## [What is being asked]
Look through the entries that follow and return each line that has the string "selected".

BEGIN

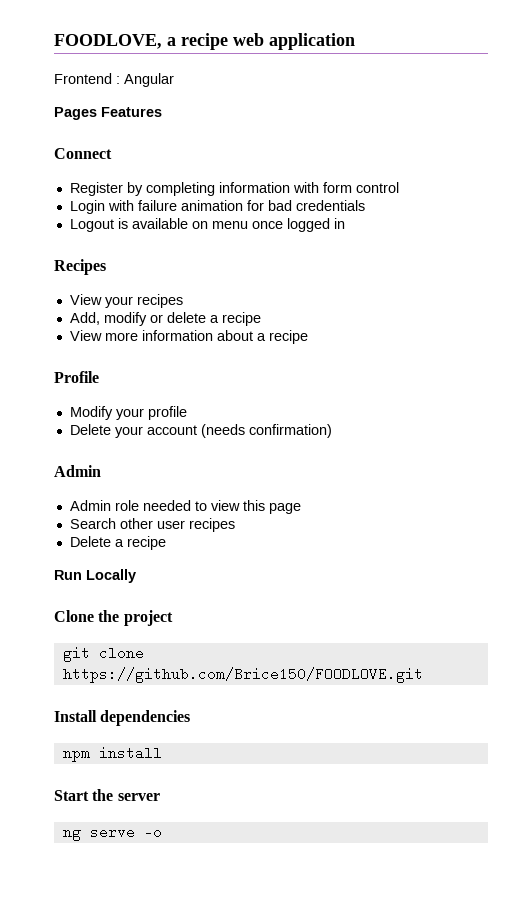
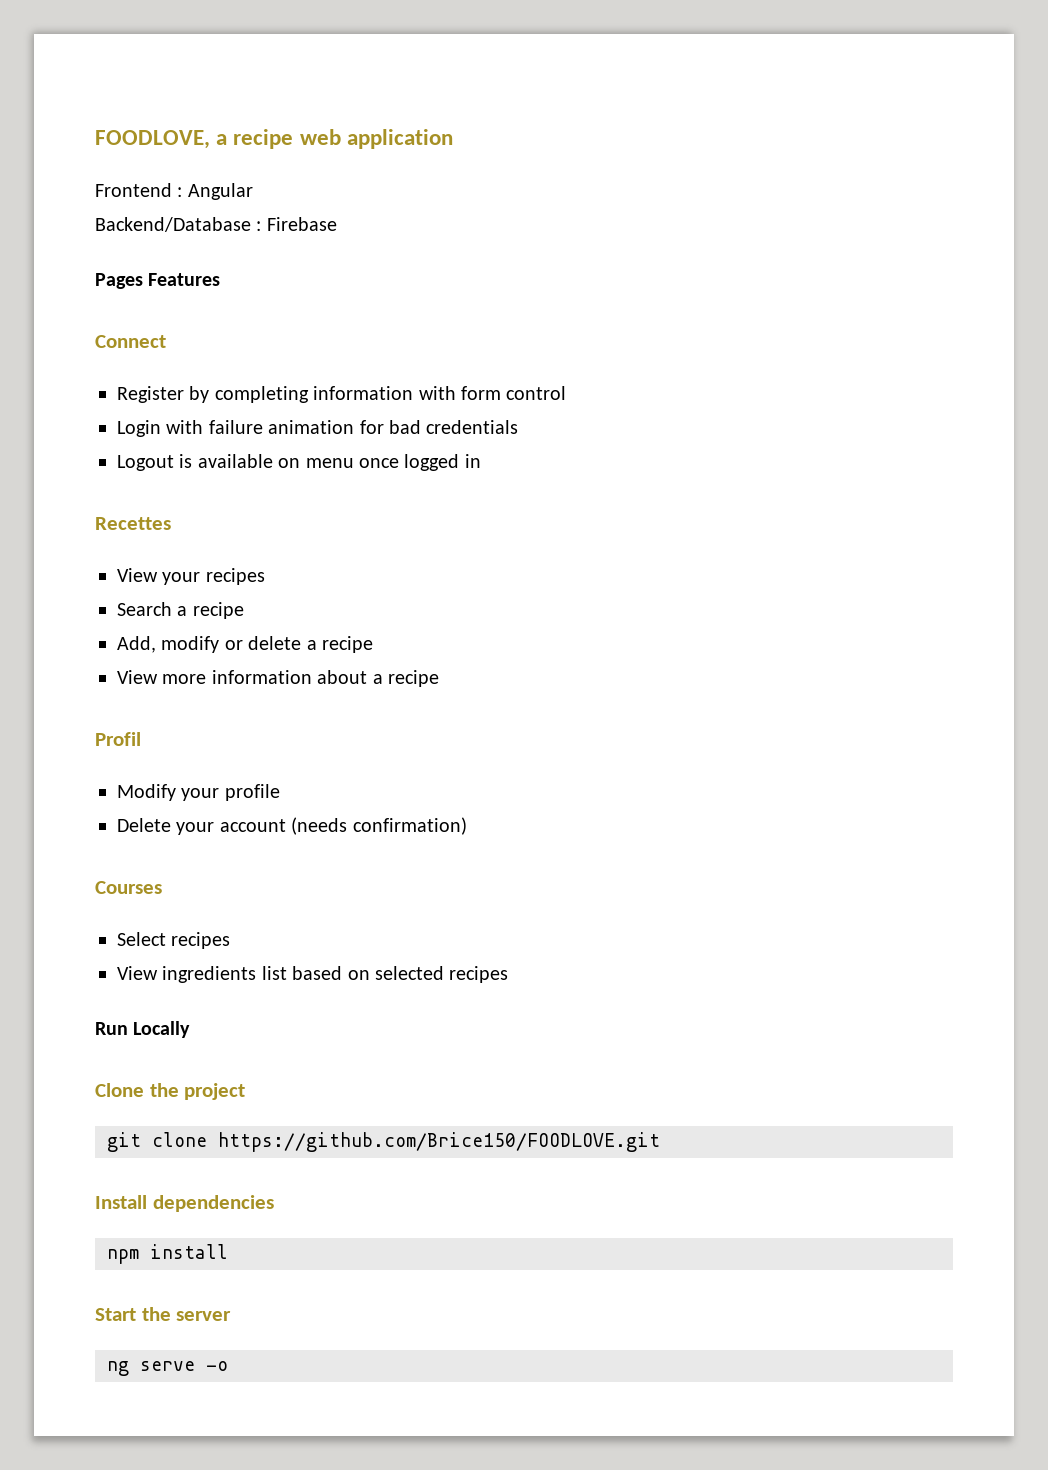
+ Backend/Database : Firebase
- Recipes
+ Recettes
+ Search a recipe
- Profile
+ Profil
  Delete your account (needs confirmation)
- Admin
- Admin role needed to view this page
- Search other user recipes
- Delete a recipe
+ Courses
+ Select recipes
+ View ingredients list based on selected recipes

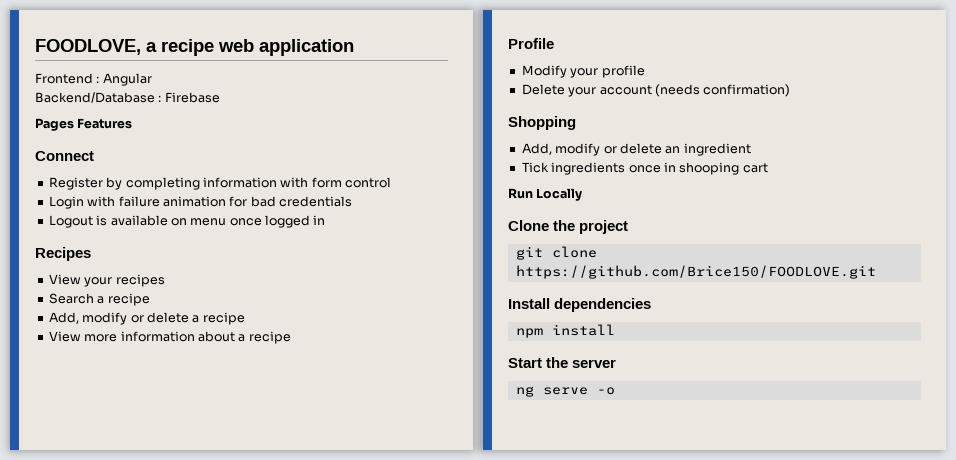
- Recettes
+ Recipes
- Profil
+ Profile
- Courses
- Select recipes
- View ingredients list based on selected recipes
+ Shopping
+ Add, modify or delete an ingredient
+ Tick ingredients once in shooping cart

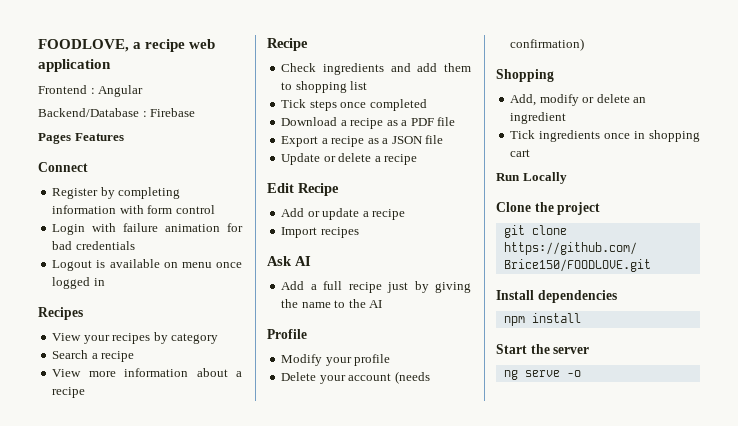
- View your recipes
+ View your recipes by category
- Add, modify or delete a recipe
  View more information about a recipe
+ Recipe
+ Check ingredients and add them to shopping list
+ Tick steps once completed
+ Download a recipe as a PDF file
+ Export a recipe as a JSON file
+ Update or delete a recipe
+ Edit Recipe
+ Add or update a recipe
+ Import recipes
+ Ask AI
+ Add a full recipe just by giving the name to the AI
- Tick ingredients once in shooping cart
+ Tick ingredients once in shopping cart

END

## [The completed task]
+ View ingredients list based on selected recipes
- View ingredients list based on selected recipes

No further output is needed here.